Super Bowl 57 is set. The Philadelphia Eagles and Kansas City Chiefs will meet, and they won’t be hurting for storylines over the next two weeks.
The Super Bowl doesn’t often match the NFL’s two best teams against one another.
Super Bowl LVII has done exactly that.
Only the Philadelphia Eagles and Kansas City Chiefs went 14-3 this season. At quarterback, Patrick Mahomes and Jalen Hurts. The former made First-Team All-Pro, the latter made Second-Team. The Eagles have seven Pro Bowlers. The Chiefs have six. Both teams had six All-Pros.
In short, the game won’t be lacking for star power. It also won’t be lacking for headlines.

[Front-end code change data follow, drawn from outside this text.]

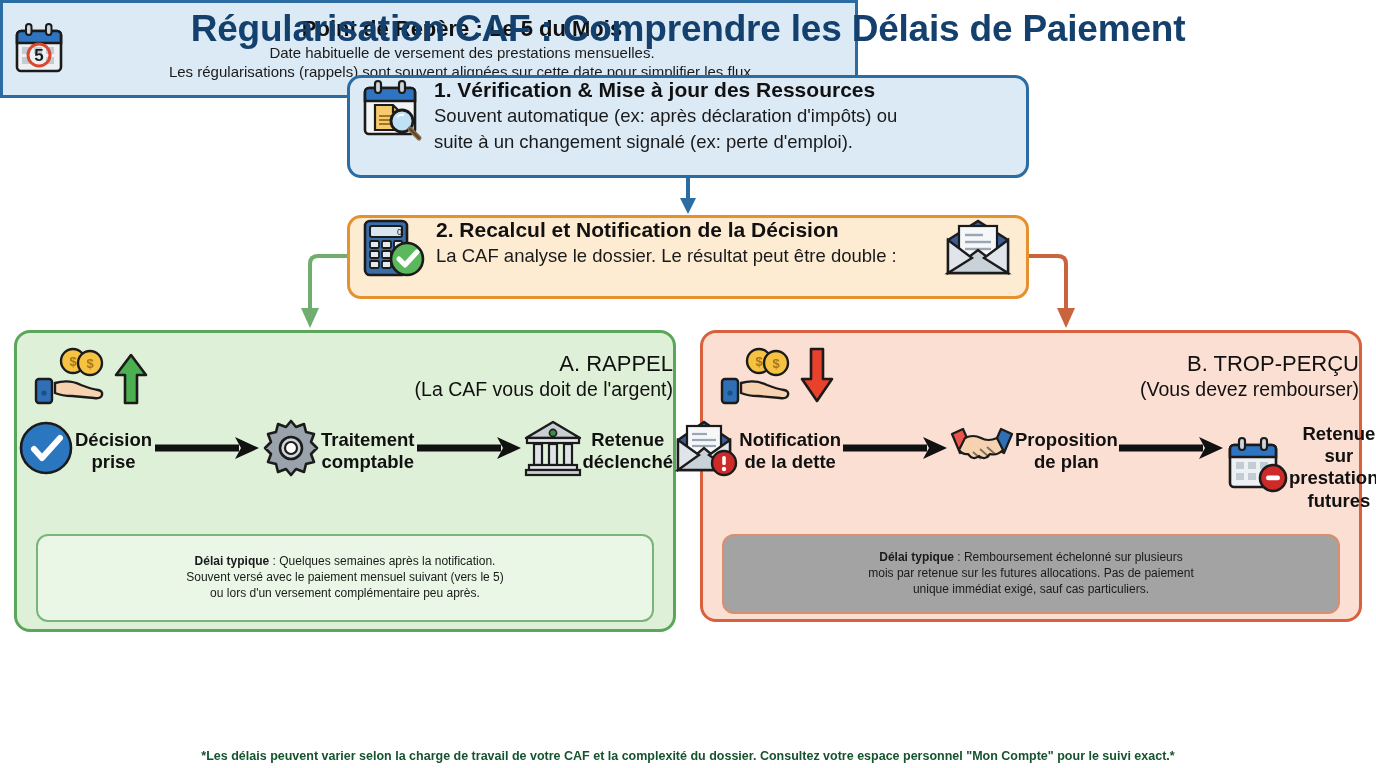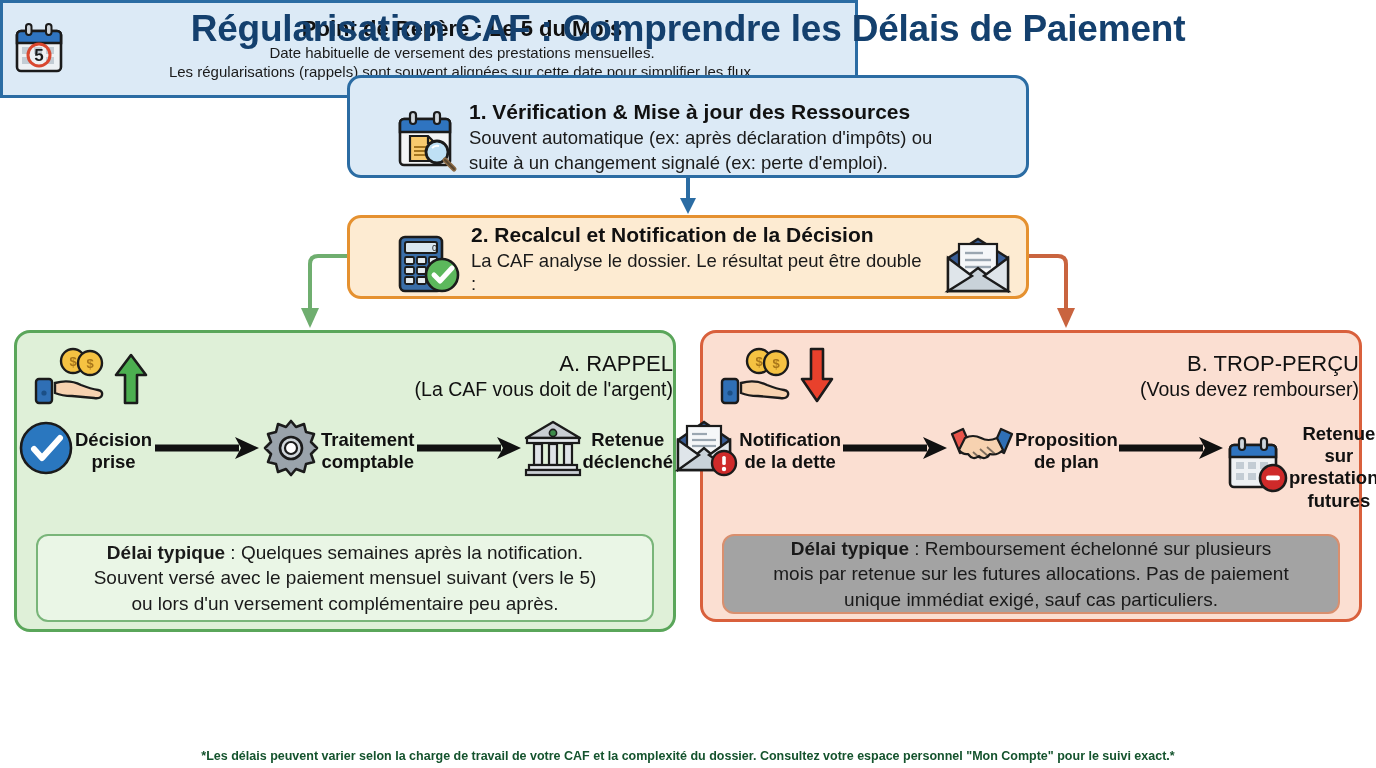--- a/index.html
+++ b/index.html
@@ -29,22 +29,21 @@
   
   .box {
     position: absolute;
     box-sizing: border-box;
     border-radius: 14px;
   }
   .step-box {
     border-width: 3px;
     border-style: solid;
     display: flex;
-    align-items: flex-end;
-    padding-left: 35px;
+    align-items: flex-start;
   }
   .box1 {
     left: 347px; top: 75px; width: 682px; height: 103px;
     background: #dceaf6;
     border-color: #2b6ca3;
   }
   .box2 {
     left: 347px; top: 215px; width: 682px; height: 84px;
     background: #fdebd2;
     border-color: #e59130;
@@ -105,21 +104,21 @@
     width: 116px; height: 62px;
     display: flex; align-items: center; justify-content: center;
   }
 
   
   .note {
     position: absolute; box-sizing: border-box;
     border-radius: 12px; border-width: 2px; border-style: solid;
     display: flex; align-items: center; justify-content: center;
     text-align: center;
-    font-size: 19px; line-height: 1.33; color: #1a1a1a;
+    font-size: 12px; line-height: 1.33; color: #1a1a1a;
     padding: 6px 14px;
   }
   .note b { font-weight: bold; }
   .note-green {
     left: 36px; top: 534px; width: 618px; height: 88px;
     background: #eaf6e6; border-color: #79b579;
   }
   .note-red {
     left: 722px; top: 534px; width: 618px; height: 80px;
     background: #a3a3a3; border-color: #d98f6e;

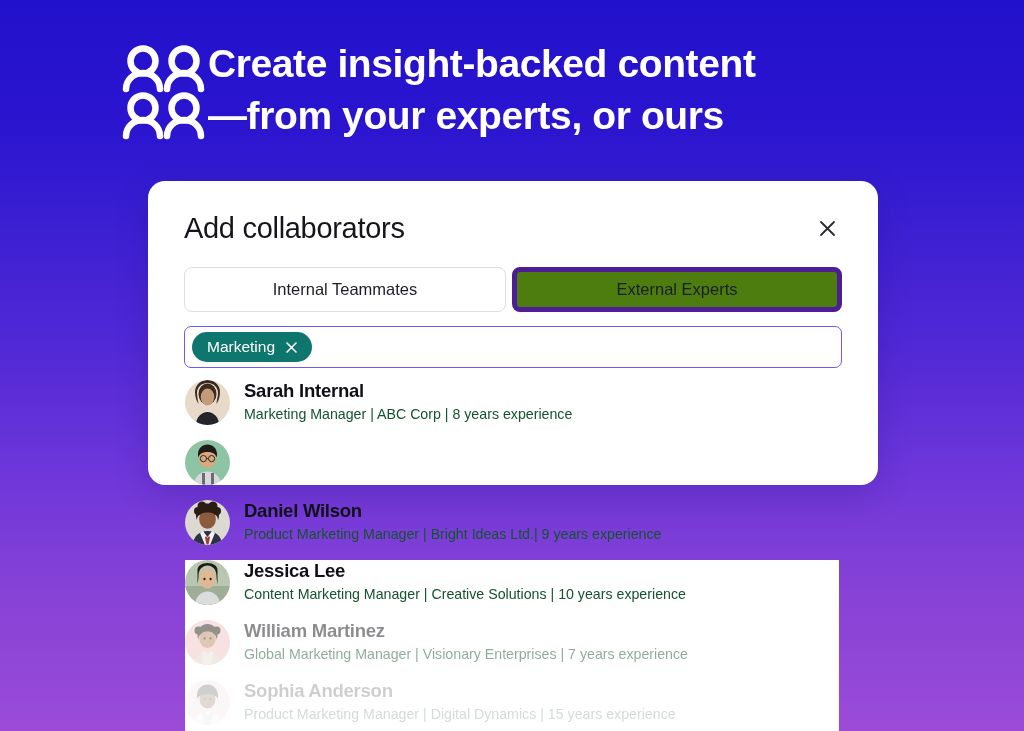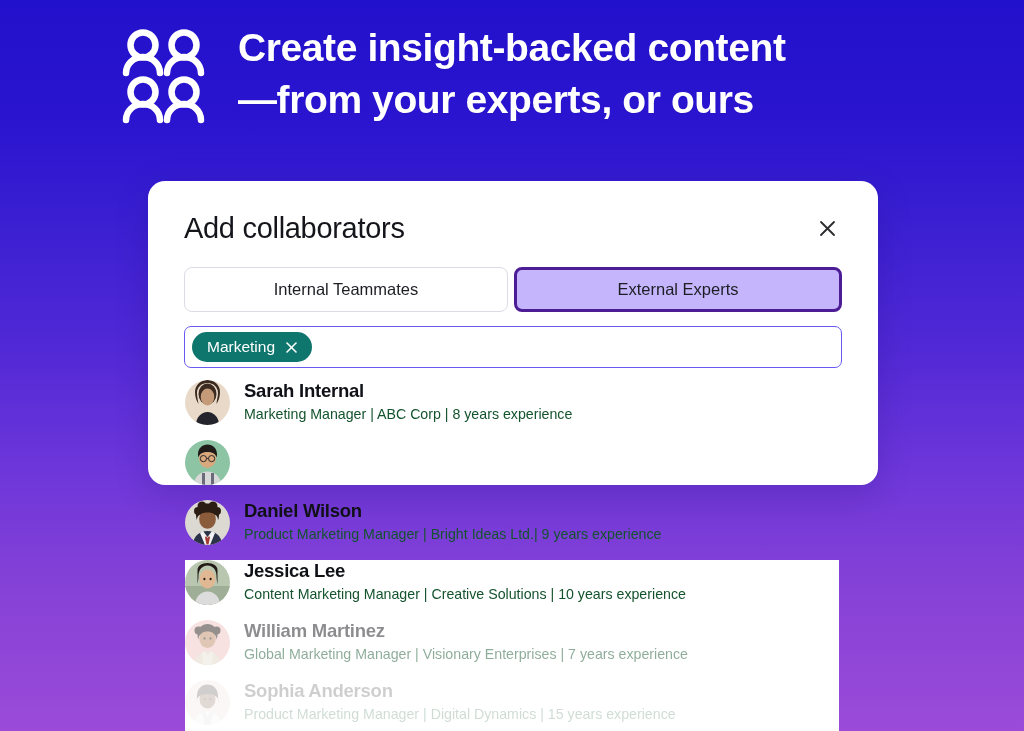--- a/index.html
+++ b/index.html
@@ -20,25 +20,24 @@
         #5229d6 48%,
         #6d36da 64%,
         #8541d6 80%,
         #9b4bd8 100%);
     position: relative;
   }
 
   
   .hero {
     position: absolute;
-    top: 22px;
+    top: 38px;
     left: 122px;
     display: flex;
     align-items: flex-start;
-    gap: 30px;
   }
 
   .hero-icon {
     width: 86px;
     height: 98px;
     flex: none;
     margin-top: 6px;
   }
 
   .hero-title {
@@ -121,22 +120,22 @@
     cursor: pointer;
     font-family: inherit;
   }
 
   .tab.inactive {
     background: #ffffff;
     border: 1px solid #dcdce4;
   }
 
   .tab.active {
-    background: #c4b5fd;
-    border: 3px solid #4c1d95;
+    background: #4d7c0f;
+    border: 5px solid #4c1d95;
   }
 
   
   .chip-field {
     margin: 14px 36px 0 36px;
     height: 42px;
     border: 1.6px solid #6a5af0;
     border-radius: 7px;
     display: flex;
     align-items: center;

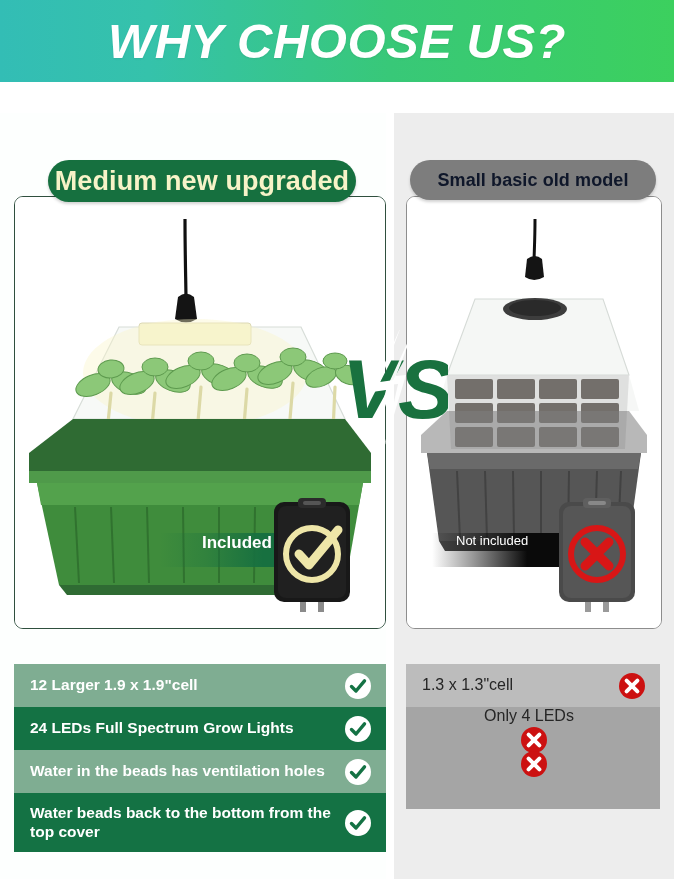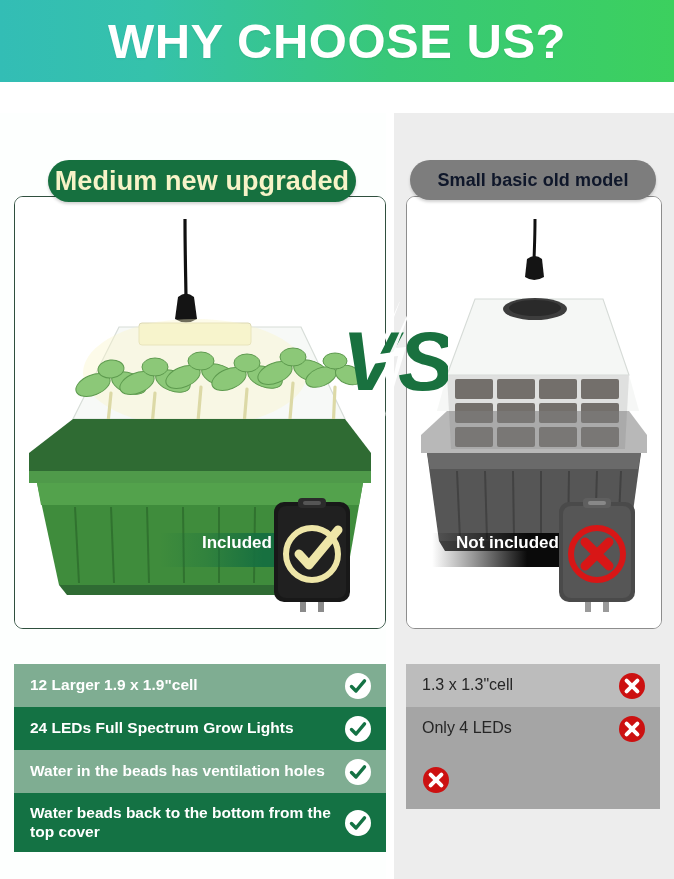--- a/index.html
+++ b/index.html
@@ -8,21 +8,21 @@
     background:#ffffff;
     font-family:"Liberation Sans", sans-serif;
     -webkit-font-smoothing:antialiased;
   }
   .page{position:relative;width:674px;height:879px;overflow:hidden;background:#fff;}
 
   
   .header{
     position:absolute;left:0;top:0;width:674px;height:82px;
     background:linear-gradient(90deg,#33bdb5 0%,#35c2ab 22%,#38c878 58%,#3cd05e 100%);
-    display:flex;align-items:center;justify-content:center;
+    display:flex;align-items:center;justify-content:center;font-style:italic;
   }
   .header-title{
     color:#ffffff;font-size:49px;font-weight:bold;letter-spacing:0.5px;
     line-height:1;text-align:center;white-space:nowrap;
     font-family:"Liberation Sans", sans-serif;
     text-shadow:0 1px 2px rgba(0,0,0,.08);
   }
 
   
   .col-bg-left{
@@ -67,21 +67,21 @@
   .badge-right{
     left:410px;top:160px;width:246px;height:40px;
     background:#7d7d7d;
   }
   .badge-right .badge-text{
     color:#0f172a;font-size:18px;font-weight:bold;letter-spacing:.1px;
   }
 
   
   .vs-wrap{
-    position:absolute;left:340px;top:302px;width:108px;height:116px;z-index:7;
+    position:absolute;left:340px;top:330px;width:108px;height:116px;z-index:7;
     pointer-events:none;
   }
 
   
   .art{position:absolute;left:0;top:0;width:100%;height:100%;}
 
   
   .strip{
     position:absolute;height:34px;display:flex;z-index:8;
   }
@@ -90,21 +90,21 @@
     background:linear-gradient(90deg,rgba(23,112,63,0) 0%,rgba(23,112,63,.35) 28%,#177040 62%,#177040 100%);
   }
   .strip-left .strip-text{
     color:#ffffff;font-size:17px;font-weight:bold;padding-left:42px;
   }
   .strip-right{
     left:432px;top:533px;width:164px;
     background:linear-gradient(90deg,rgba(8,8,8,0) 0%,rgba(8,8,8,.4) 24%,#0a0a0a 58%,#0a0a0a 100%);
   }
   .strip-right .strip-text{
-    color:#ffffff;font-size:17px;font-weight:bold;padding-left:24px;
+    color:#ffffff;font-size:13px;font-weight:normal;padding-left:24px;
   }
 
   
   .adapter{position:absolute;z-index:9;}
   .adapter-left{left:268px;top:492px;width:88px;height:120px;}
   .adapter-right{left:553px;top:492px;width:88px;height:120px;}
 
   
   .list{position:absolute;}
   .list-left{left:14px;top:664px;width:372px;}
@@ -122,21 +122,21 @@
     padding-right:10px;
   }
   .list-left .row-label{color:#ffffff;}
   .list-right .row-label{color:#262626;font-weight:normal;font-size:16px;}
 
   .mark{flex:0 0 auto;width:28px;height:28px;}
 
   .r-light-green{background:#7fad92;}
   .r-dark-green{background:#147244;}
   .r-light-gray{background:#bcbcbc;}
-  .r-dark-gray{background:#a5a5a5;}
+  .r-dark-gray{background:#a5a5a5;flex-direction:column;}
 
   .h1row{height:43px;}
   .h2row{height:59px;}
 </style>
 </head>
 <body>
 
 <div class="page">
 
   <div class="header">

While the media narratives will be about Andy Reid and his connections to both franchises, and the Kelce Bowl with Jason and Travis being prominent stars on each side, the reality is somehow juicier.
Both Philadelphia and Kansas City are here because they’ve survived and thrived, enduring injuries to their quarterbacks along the way. Now, they square off in Glendale, Ariz., hoping to find one more victory and a Vince Lombardi Trophy along with it.
There will be ample chatter about Mahomes and Hurts, but the ultimate decider of Super Bowl LVII will be happening in front of them. No teams were better up front than the Eagles and Chiefs, with Philadelphia leading the NFL with an absurd 70 sacks, including four different men finishing in double digits. For its part, Kansas City finished second in the league with 55.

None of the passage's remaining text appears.